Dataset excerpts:
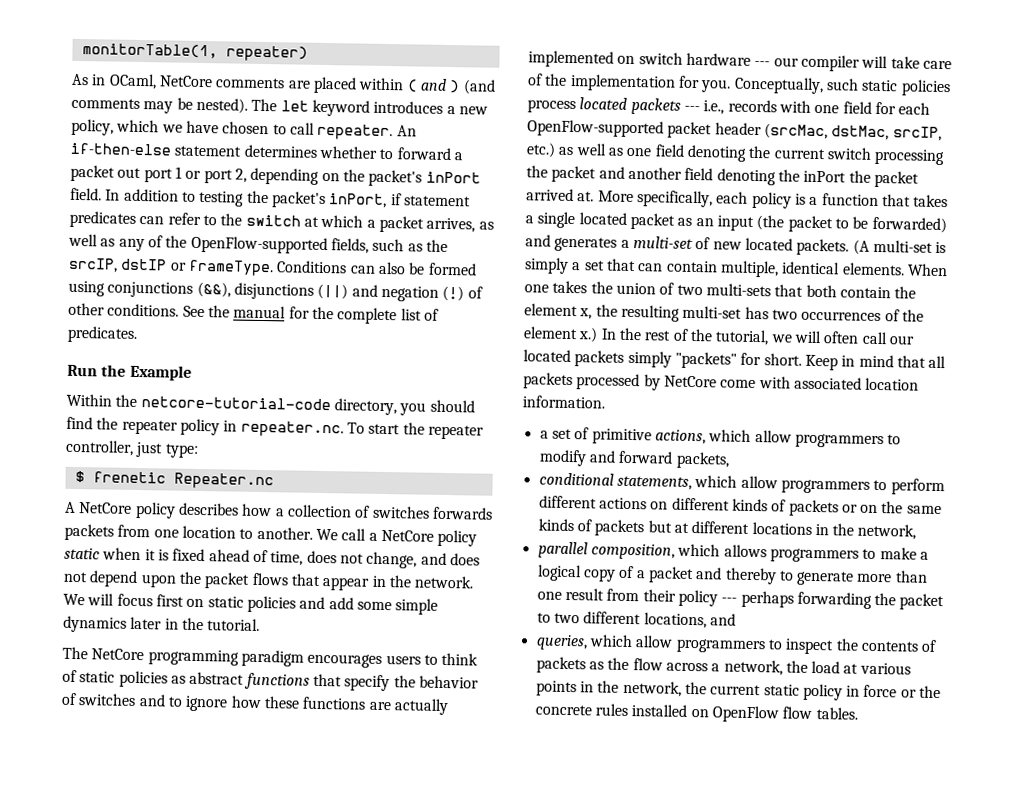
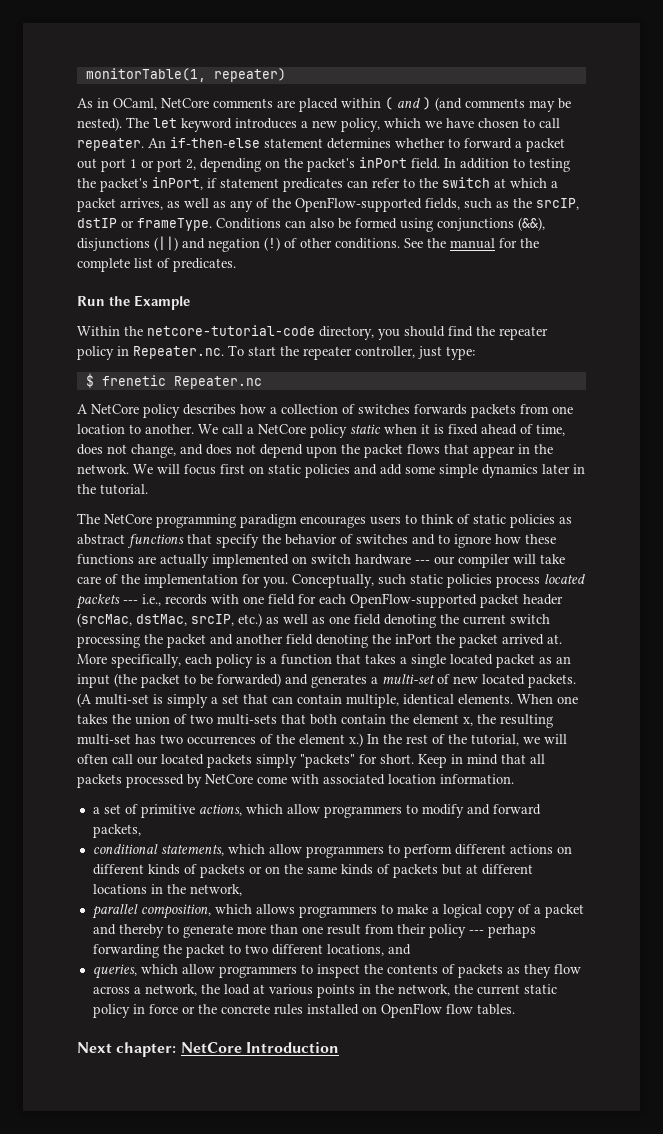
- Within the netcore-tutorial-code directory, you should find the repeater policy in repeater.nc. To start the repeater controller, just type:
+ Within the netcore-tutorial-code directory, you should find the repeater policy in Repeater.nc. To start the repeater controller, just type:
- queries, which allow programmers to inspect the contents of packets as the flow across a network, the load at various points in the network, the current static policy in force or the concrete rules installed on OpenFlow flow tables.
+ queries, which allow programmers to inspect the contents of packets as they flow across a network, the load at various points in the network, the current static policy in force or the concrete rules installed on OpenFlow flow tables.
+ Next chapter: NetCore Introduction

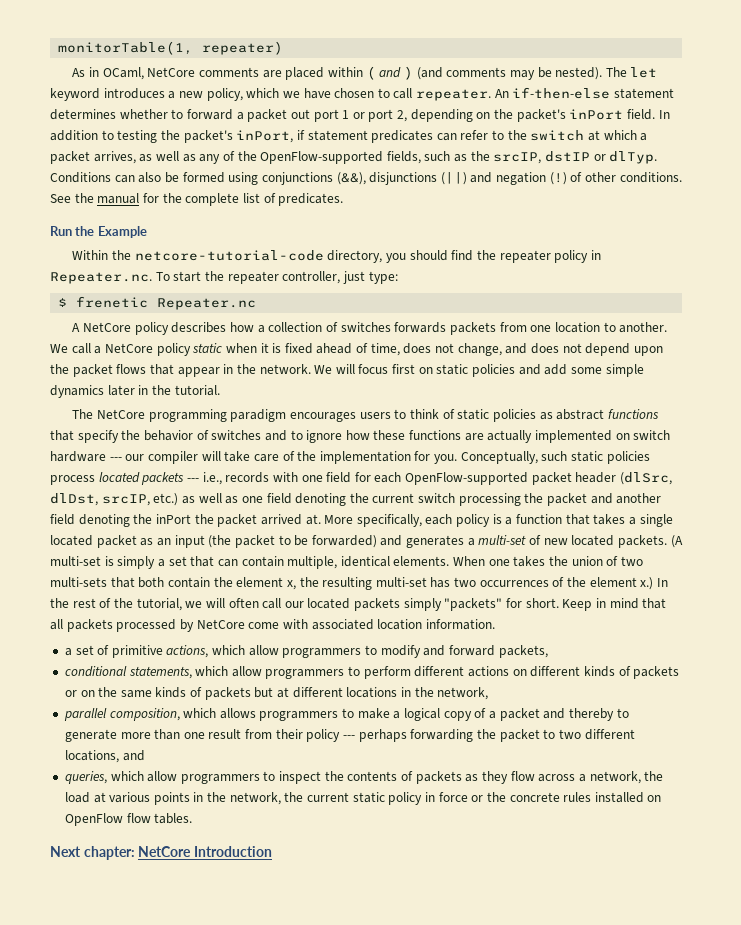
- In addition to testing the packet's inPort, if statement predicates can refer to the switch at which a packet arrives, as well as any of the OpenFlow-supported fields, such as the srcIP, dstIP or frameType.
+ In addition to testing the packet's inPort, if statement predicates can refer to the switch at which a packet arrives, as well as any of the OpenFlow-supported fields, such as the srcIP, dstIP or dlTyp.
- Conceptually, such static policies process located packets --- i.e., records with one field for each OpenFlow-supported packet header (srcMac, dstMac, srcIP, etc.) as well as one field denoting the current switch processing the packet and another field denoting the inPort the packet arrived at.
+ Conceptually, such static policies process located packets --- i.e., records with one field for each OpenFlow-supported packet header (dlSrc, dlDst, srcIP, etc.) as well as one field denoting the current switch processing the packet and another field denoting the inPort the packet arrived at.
...
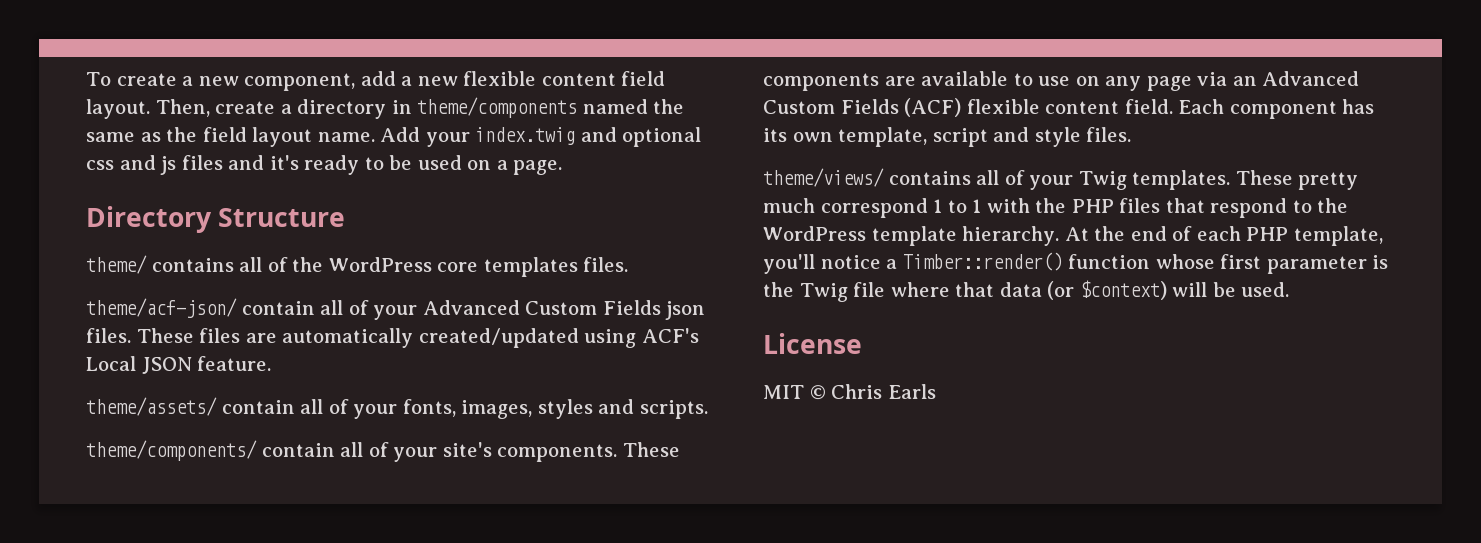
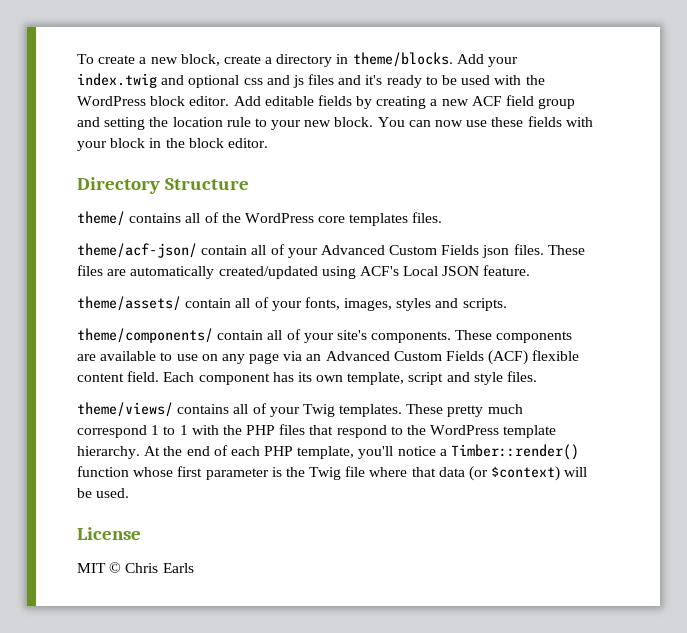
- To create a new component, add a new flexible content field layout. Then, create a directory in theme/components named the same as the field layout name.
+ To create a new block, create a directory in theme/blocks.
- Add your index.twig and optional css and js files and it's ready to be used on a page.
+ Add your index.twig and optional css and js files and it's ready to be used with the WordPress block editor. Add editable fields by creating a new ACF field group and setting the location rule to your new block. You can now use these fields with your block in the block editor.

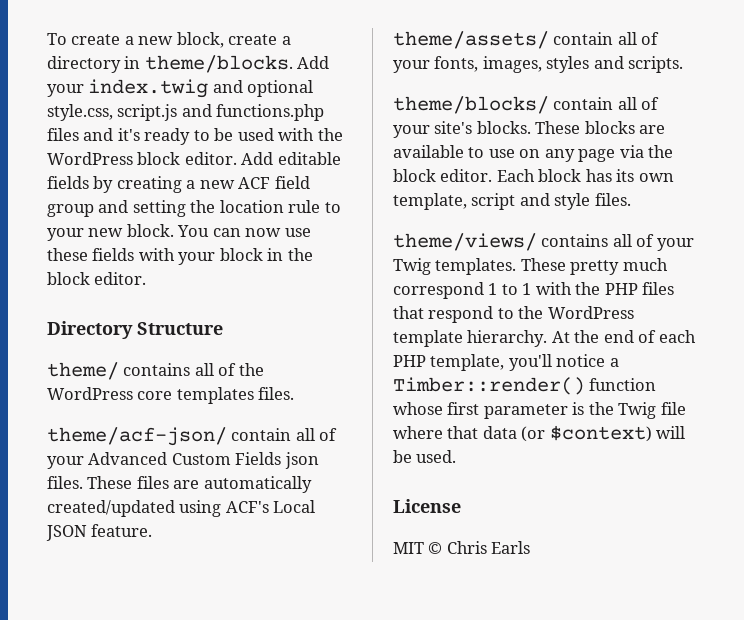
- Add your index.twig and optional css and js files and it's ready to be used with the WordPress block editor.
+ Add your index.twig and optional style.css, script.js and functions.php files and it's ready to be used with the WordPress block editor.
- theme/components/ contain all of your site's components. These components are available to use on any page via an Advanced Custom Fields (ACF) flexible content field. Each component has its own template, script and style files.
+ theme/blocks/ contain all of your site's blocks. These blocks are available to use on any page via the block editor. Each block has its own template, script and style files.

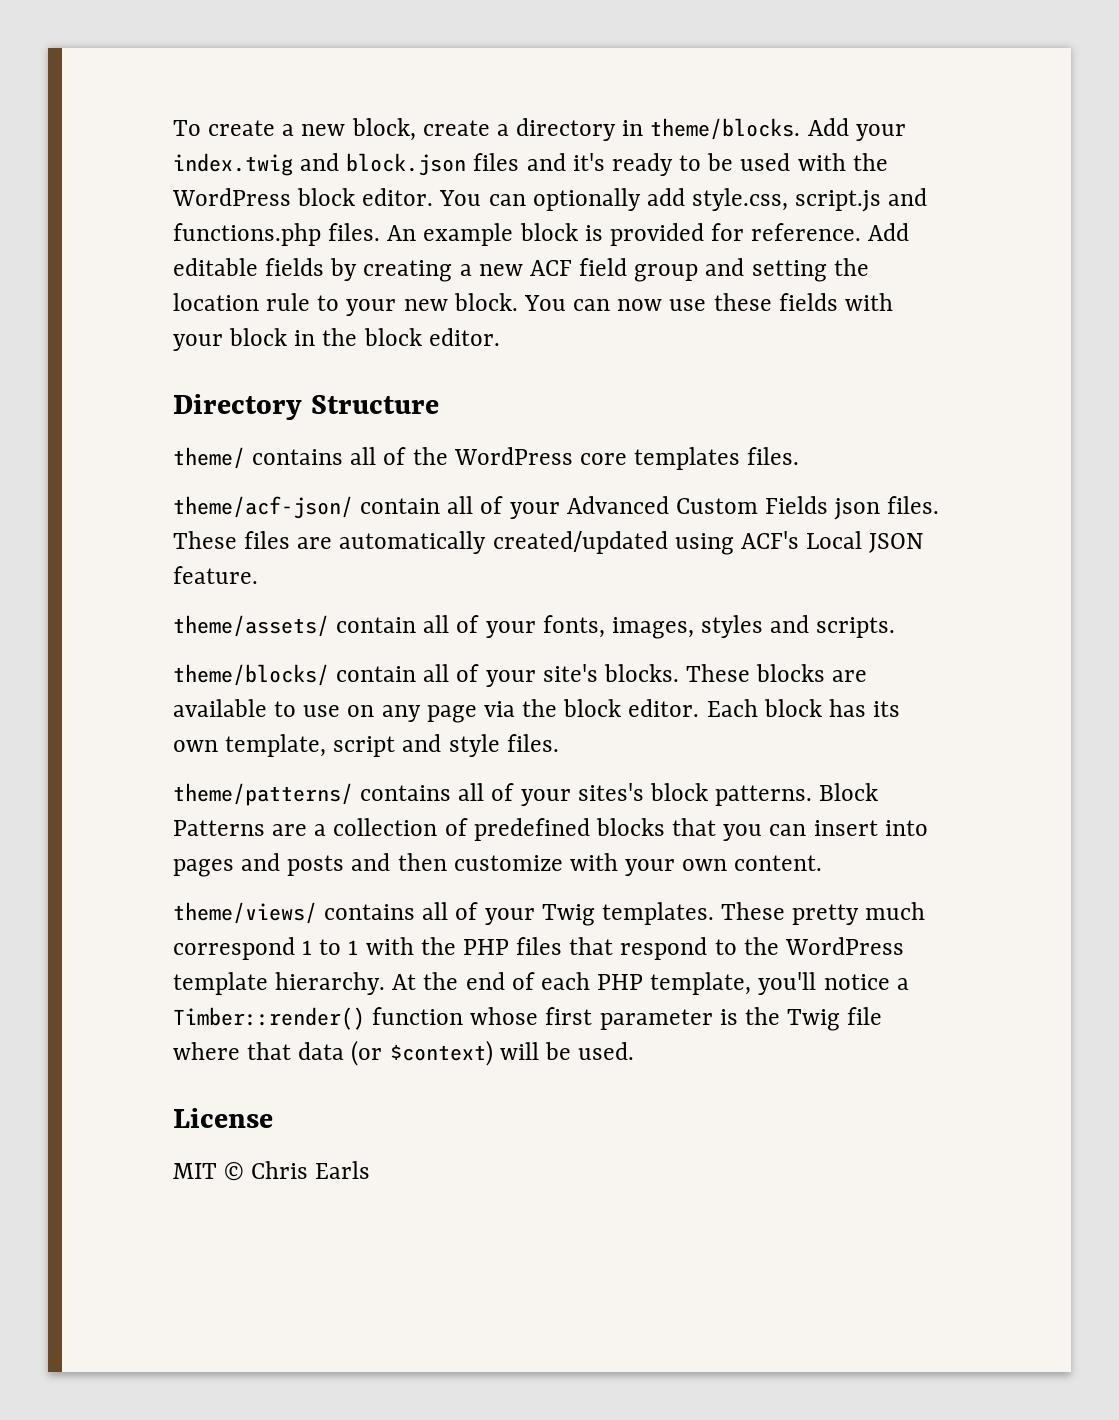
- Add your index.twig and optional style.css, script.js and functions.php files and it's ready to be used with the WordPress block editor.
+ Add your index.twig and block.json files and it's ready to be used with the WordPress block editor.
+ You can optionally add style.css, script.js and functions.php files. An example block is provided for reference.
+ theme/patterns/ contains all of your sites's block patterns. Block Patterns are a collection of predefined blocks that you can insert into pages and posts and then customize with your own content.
...
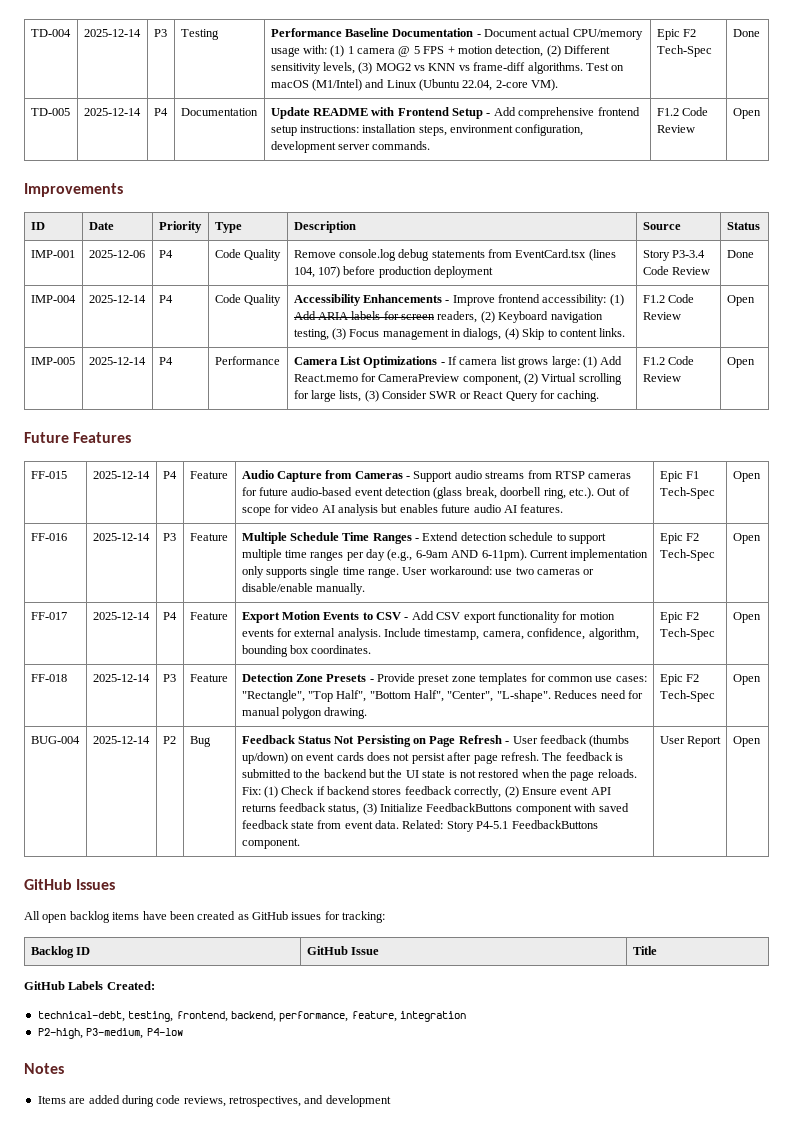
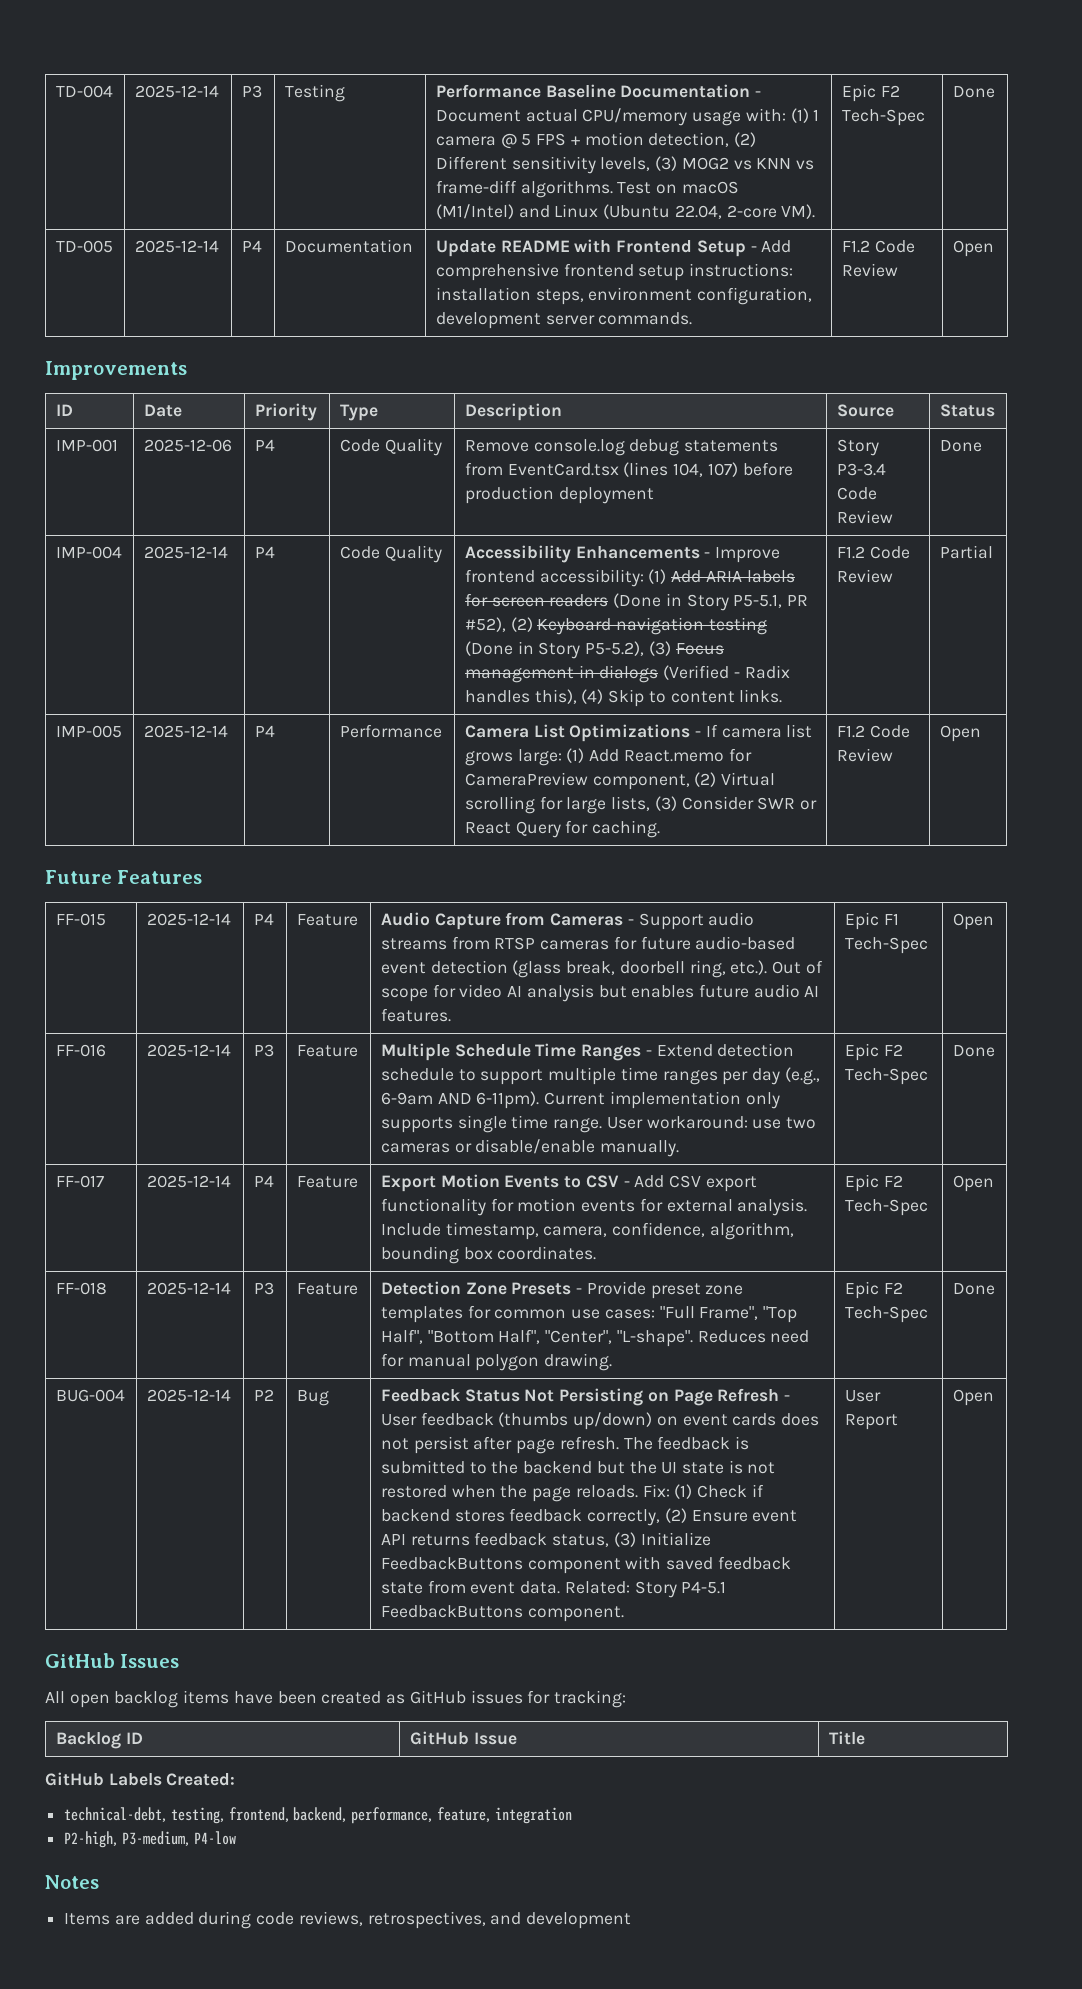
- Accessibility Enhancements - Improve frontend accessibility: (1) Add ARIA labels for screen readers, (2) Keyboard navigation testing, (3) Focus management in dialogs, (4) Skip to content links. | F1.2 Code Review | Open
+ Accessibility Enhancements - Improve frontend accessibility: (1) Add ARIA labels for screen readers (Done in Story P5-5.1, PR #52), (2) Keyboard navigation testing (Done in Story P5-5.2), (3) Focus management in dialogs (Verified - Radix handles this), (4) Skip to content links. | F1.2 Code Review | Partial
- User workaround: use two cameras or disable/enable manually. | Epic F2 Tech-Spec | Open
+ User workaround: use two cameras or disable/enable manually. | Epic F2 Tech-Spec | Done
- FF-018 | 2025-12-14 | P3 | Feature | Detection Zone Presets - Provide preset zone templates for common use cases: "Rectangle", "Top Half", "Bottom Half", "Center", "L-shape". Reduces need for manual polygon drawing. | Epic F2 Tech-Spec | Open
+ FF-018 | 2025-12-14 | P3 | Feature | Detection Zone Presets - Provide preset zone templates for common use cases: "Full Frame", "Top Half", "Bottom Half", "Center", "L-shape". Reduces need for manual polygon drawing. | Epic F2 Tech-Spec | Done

# Goal of the exercise:
Out of the records above, please copy exactly the lines from the line with "- Within the" up to and including the line with "- Conceptually, such", minus the pictures.

# Answer to the problem:
- Within the netcore-tutorial-code directory, you should find the repeater policy in repeater.nc. To start the repeater controller, just type:
+ Within the netcore-tutorial-code directory, you should find the repeater policy in Repeater.nc. To start the repeater controller, just type:
- queries, which allow programmers to inspect the contents of packets as the flow across a network, the load at various points in the network, the current static policy in force or the concrete rules installed on OpenFlow flow tables.
+ queries, which allow programmers to inspect the contents of packets as they flow across a network, the load at various points in the network, the current static policy in force or the concrete rules installed on OpenFlow flow tables.
+ Next chapter: NetCore Introduction

- In addition to testing the packet's inPort, if statement predicates can refer to the switch at which a packet arrives, as well as any of the OpenFlow-supported fields, such as the srcIP, dstIP or frameType.
+ In addition to testing the packet's inPort, if statement predicates can refer to the switch at which a packet arrives, as well as any of the OpenFlow-supported fields, such as the srcIP, dstIP or dlTyp.
- Conceptually, such static policies process located packets --- i.e., records with one field for each OpenFlow-supported packet header (srcMac, dstMac, srcIP, etc.) as well as one field denoting the current switch processing the packet and another field denoting the inPort the packet arrived at.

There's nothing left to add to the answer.